This track’s core information need is:

What critical new developments have occurred *today* 
that I need to know about?

Many pieces of information posted during a disaster are not essential for responders or disaster-response managers. To make these needs explicit, we have made a list of general and disaster-specific queries/”user profiles”, available here. These queries capture a responder might consider important, such as the following:

Responders typically want to receive a summary of this information at regular intervals during an emergency event. Stakeholders current fulfill these information needs via manual summarization, e.g., by filling daily incident reports such as the FEMA ICS 209 forms.

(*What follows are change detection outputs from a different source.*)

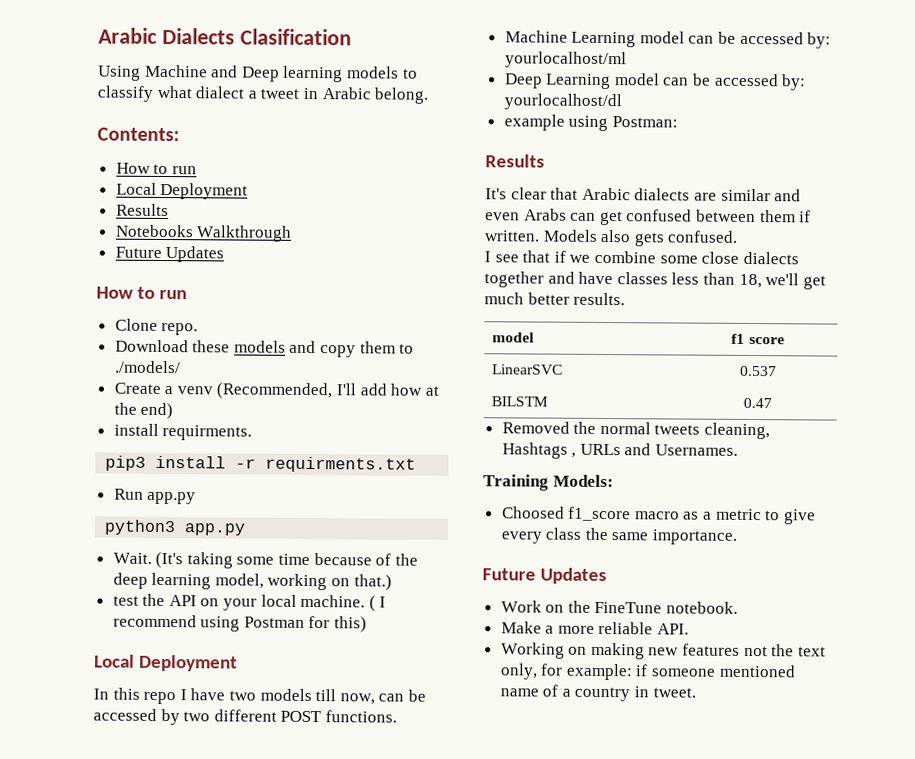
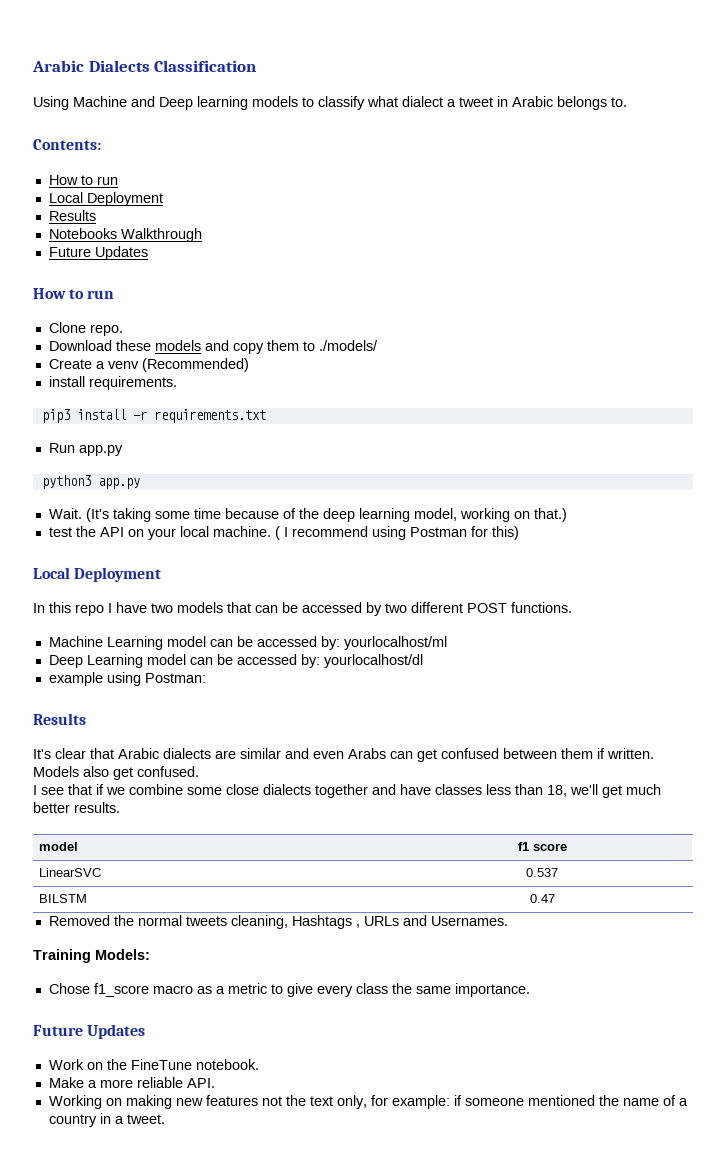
- Arabic Dialects Clasification
+ Arabic Dialects Classification
- Using Machine and Deep learning models to classify what dialect a tweet in Arabic belong.
+ Using Machine and Deep learning models to classify what dialect a tweet in Arabic belongs to.
- Create a venv (Recommended, I'll add how at the end)
- install requirments.
+ Create a venv (Recommended)
+ install requirements.
- pip3 install -r requirments.txt
+ pip3 install -r requirements.txt
- In this repo I have two models till now, can be accessed by two different POST functions.
+ In this repo I have two models that can be accessed by two different POST functions.
- Models also gets confused.
+ Models also get confused.
- Choosed f1_score macro as a metric to give every class the same importance.
+ Chose f1_score macro as a metric to give every class the same importance.
- Working on making new features not the text only, for example: if someone mentioned name of a country in tweet.
+ Working on making new features not the text only, for example: if someone mentioned the name of a country in a tweet.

2023 Tasks – Fact Extraction for Downstream Summarization

As in 2022, the main 2023 task focuses on fact extraction, where systems consume a multi-stream dataset for a given disaster, broken into disaster-day pairs. From this stream, the system should produce a minimally redundant list of atomic facts, with importance scores denoting how critical the fact is for responders. CrisisFACTS organizers will aggregate these facts into daily summaries for these disasters, along the following lines:

Example ConOps

Fig 1. ConOps/High-Level System Overview

System Input

Input to participant systems include:

{
    "eventID": "CrisisFACTS-001",
    "trecisId": "TRECIS-CTIT-H-092",
    "dataset": "2017_12_07_lilac_wildfire.2017",
    "title": "Lilac Wildfire 2017",
    "type": "Wildfire",
    "url": "https://en.wikipedia.org/wiki/Lilac Fire",
    "description": "The Lilac Fire was a fire that burned in northern San Diego County, California, United States, and the second-costliest one one of multiple of multiple wildfires that erupted in Southern California in December 2017."
}

Fig 2. Example Event Definition for the 2017 Lilac Fire

[{
  "queryID": "CrisisFACTS-General-q001",
  "indicativeTerms": "airport closed",
  "query": "Have airports closed",
  "trecisCategoryMapping": "Report-Factoid"
},
{
  "queryID": "CrisisFACTS-General-q002",
  "indicativeTerms": "rail closed",
  "query": "Have railways closed",
  "trecisCategoryMapping": "Report-Factoid"
},
{
  "queryID": "CrisisFACTS-General-q003",
  "indicativeTerms": "water supply",
  "query": "Have water supplies been contaminated",
  "trecisCategoryMapping": "Report-EmergingThreats"
},
...,
{
  "queryID": "CrisisFACTS-Wildfire-q001",
  "indicativeTerms": "acres size",
  "query": "What area has the wildfire burned",
  "trecisCategoryMapping": "Report-Factoid"
},
{
  "queryID": "CrisisFACTS-Wildfire-q002",
  "indicativeTerms": "wind speed",
  "query": "Where are wind speeds expected to be high",
  "trecisCategoryMapping": "Report-Weather"
},
...
]

Fig 3. Example Query Definition

[{
  "eventID": "CrisisFACTS-001",
  "requestID": "CrisisFACTS-001-r3",
  "dateString": "2017-12-07",
  "startUnixTimestamp": 1512604800,
  "endUnixTimestamp": 1512691199
},
...,
{
  "eventID": "CrisisFACTS-001",
  "requestID": "CrisisFACTS-001-r4",
  "dateString": "2017-12-08",
  "startUnixTimestamp": 1512691200,
  "endUnixTimestamp": 1512777599
}]

Fig 4. Example Summary Requests

[{
  "event": "CrisisFACTS-001",
  "streamID": "CrisisFACTS-001-Twitter-14023-0",
  "unixTimestamp": 1512604876,
  "text": "Big increase in the wind plus drop in humidity tonight into Thursday for San Diego County #SanDiegoWX https://t.co/1pV0ZAhsJH",
  "sourceType": "Twitter"
},
{
  "event": "CrisisFACTS-001",
  "streamID": "CrisisFACTS-001-Twitter-27052-0",
  "unixTimestamp": 1512604977,
  "text": "Prayers go out to you all! From surviving 2 massive wild fires in San Diego and California in general we have all c… https://t.co/B5Y7KLY0uS",
  "sourceType": "Twitter"
},
{
  "event": "CrisisFACTS-001",
  "streamID": "CrisisFACTS-001-Twitter-43328-0",
  "unixTimestamp": 1512691164,
  "text": "If you're in the San Diego area (or north of it), you should probably turn on tweet notifs from @CALFIRESANDIEGO fo… https://t.co/hNjEuEfKaB",
  "sourceType": "Twitter"
}]

Fig 5. Three Event Snippets for Event CrisisFACTS-001

System Output

Your system should produce one summary for each event-day request using the content provided for that event-day and posted between the event-day starting and ending timestamps.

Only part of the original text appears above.